### Exercise aim
Give back exactly the lines of the material below, starting with the line with "ZESTAW BIO JĘCZMIEŃ" and going on through the line with "total: 1980.65 -> 1508.39".

### Given records

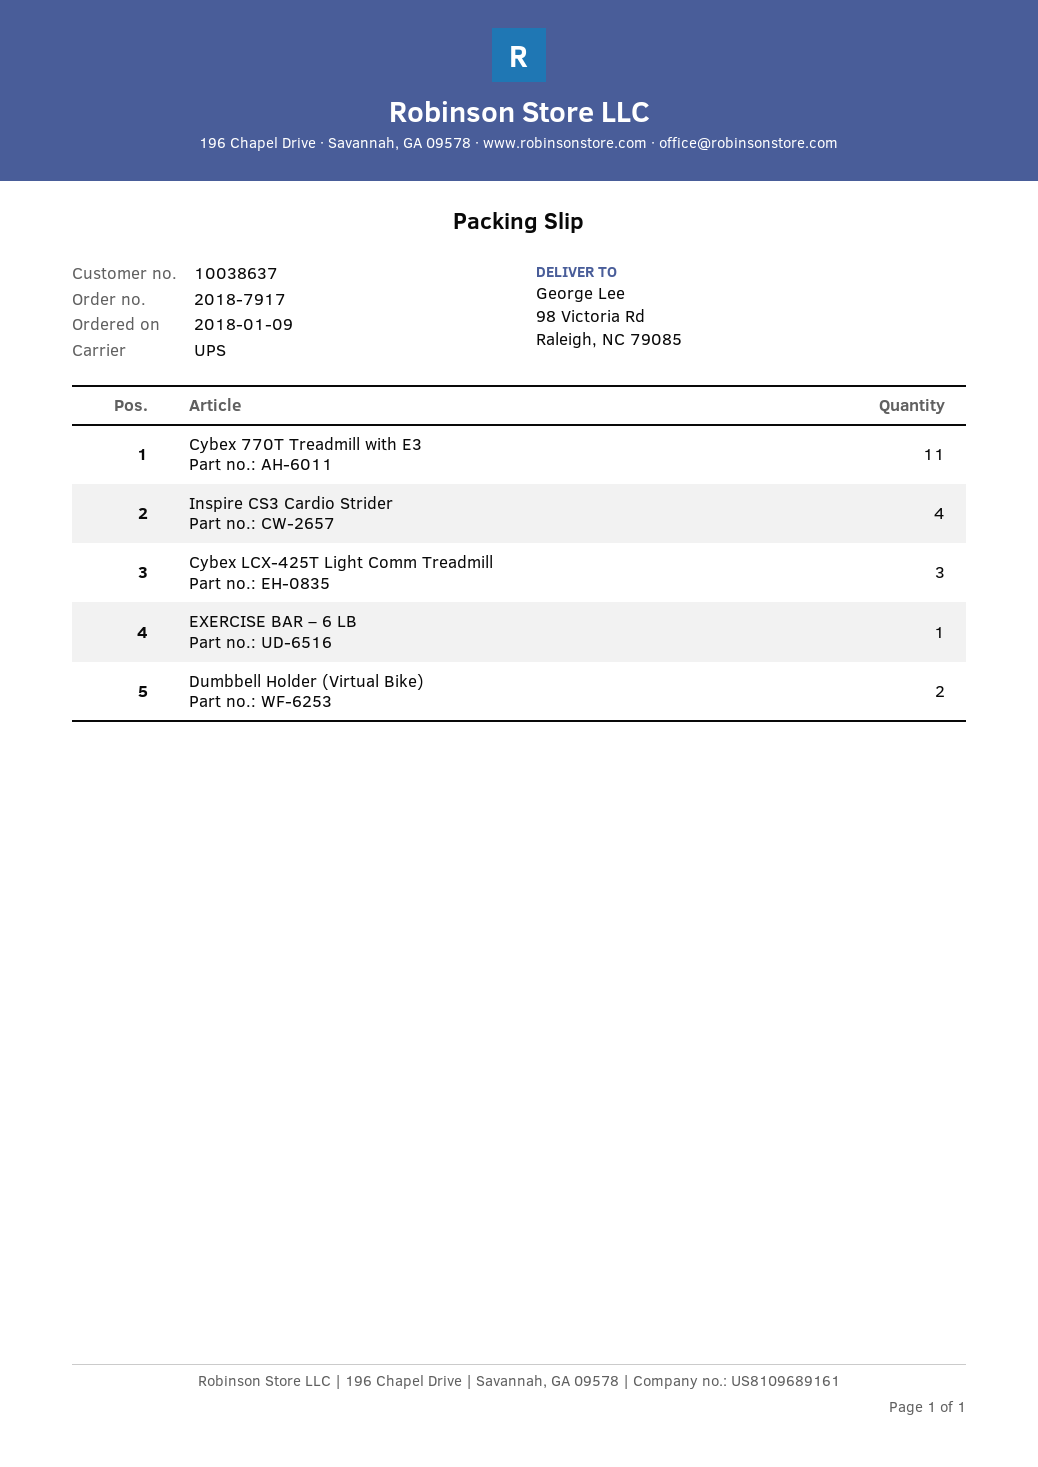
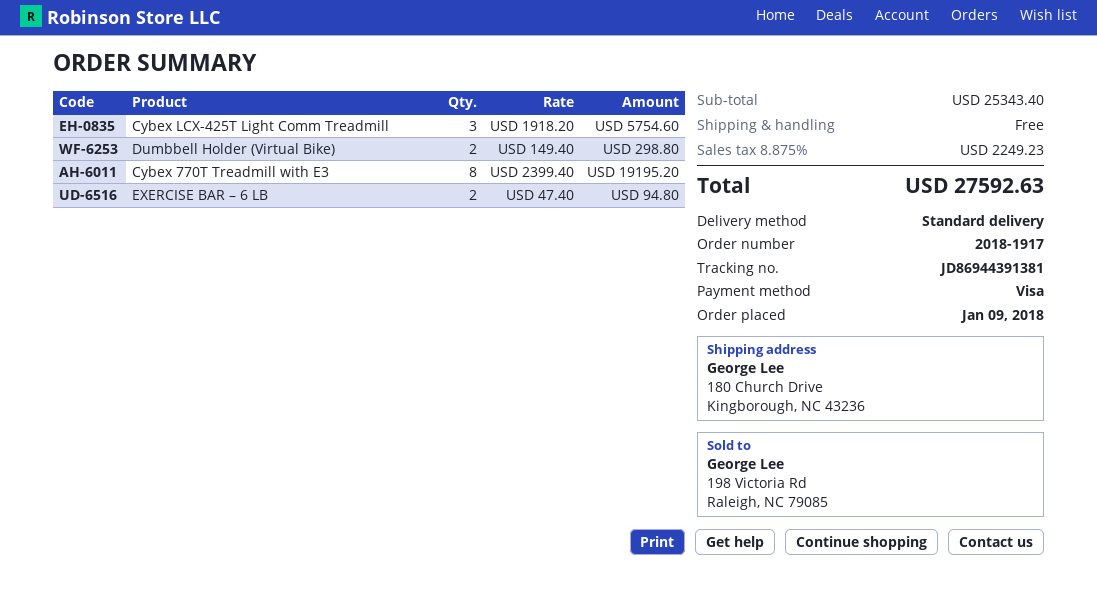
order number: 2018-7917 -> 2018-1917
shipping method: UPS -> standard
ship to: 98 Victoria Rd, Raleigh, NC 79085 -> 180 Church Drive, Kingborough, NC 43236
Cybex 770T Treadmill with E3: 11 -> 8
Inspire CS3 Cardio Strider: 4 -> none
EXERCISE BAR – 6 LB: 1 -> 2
...
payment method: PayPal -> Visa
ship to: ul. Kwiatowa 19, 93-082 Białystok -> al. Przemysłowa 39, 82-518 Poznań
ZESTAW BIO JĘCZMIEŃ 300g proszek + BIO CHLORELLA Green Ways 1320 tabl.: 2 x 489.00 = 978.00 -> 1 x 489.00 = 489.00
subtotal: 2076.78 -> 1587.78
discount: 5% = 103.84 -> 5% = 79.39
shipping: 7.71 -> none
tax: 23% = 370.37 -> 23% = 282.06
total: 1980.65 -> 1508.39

### Answer to the exercise
ZESTAW BIO JĘCZMIEŃ 300g proszek + BIO CHLORELLA Green Ways 1320 tabl.: 2 x 489.00 = 978.00 -> 1 x 489.00 = 489.00
subtotal: 2076.78 -> 1587.78
discount: 5% = 103.84 -> 5% = 79.39
shipping: 7.71 -> none
tax: 23% = 370.37 -> 23% = 282.06
total: 1980.65 -> 1508.39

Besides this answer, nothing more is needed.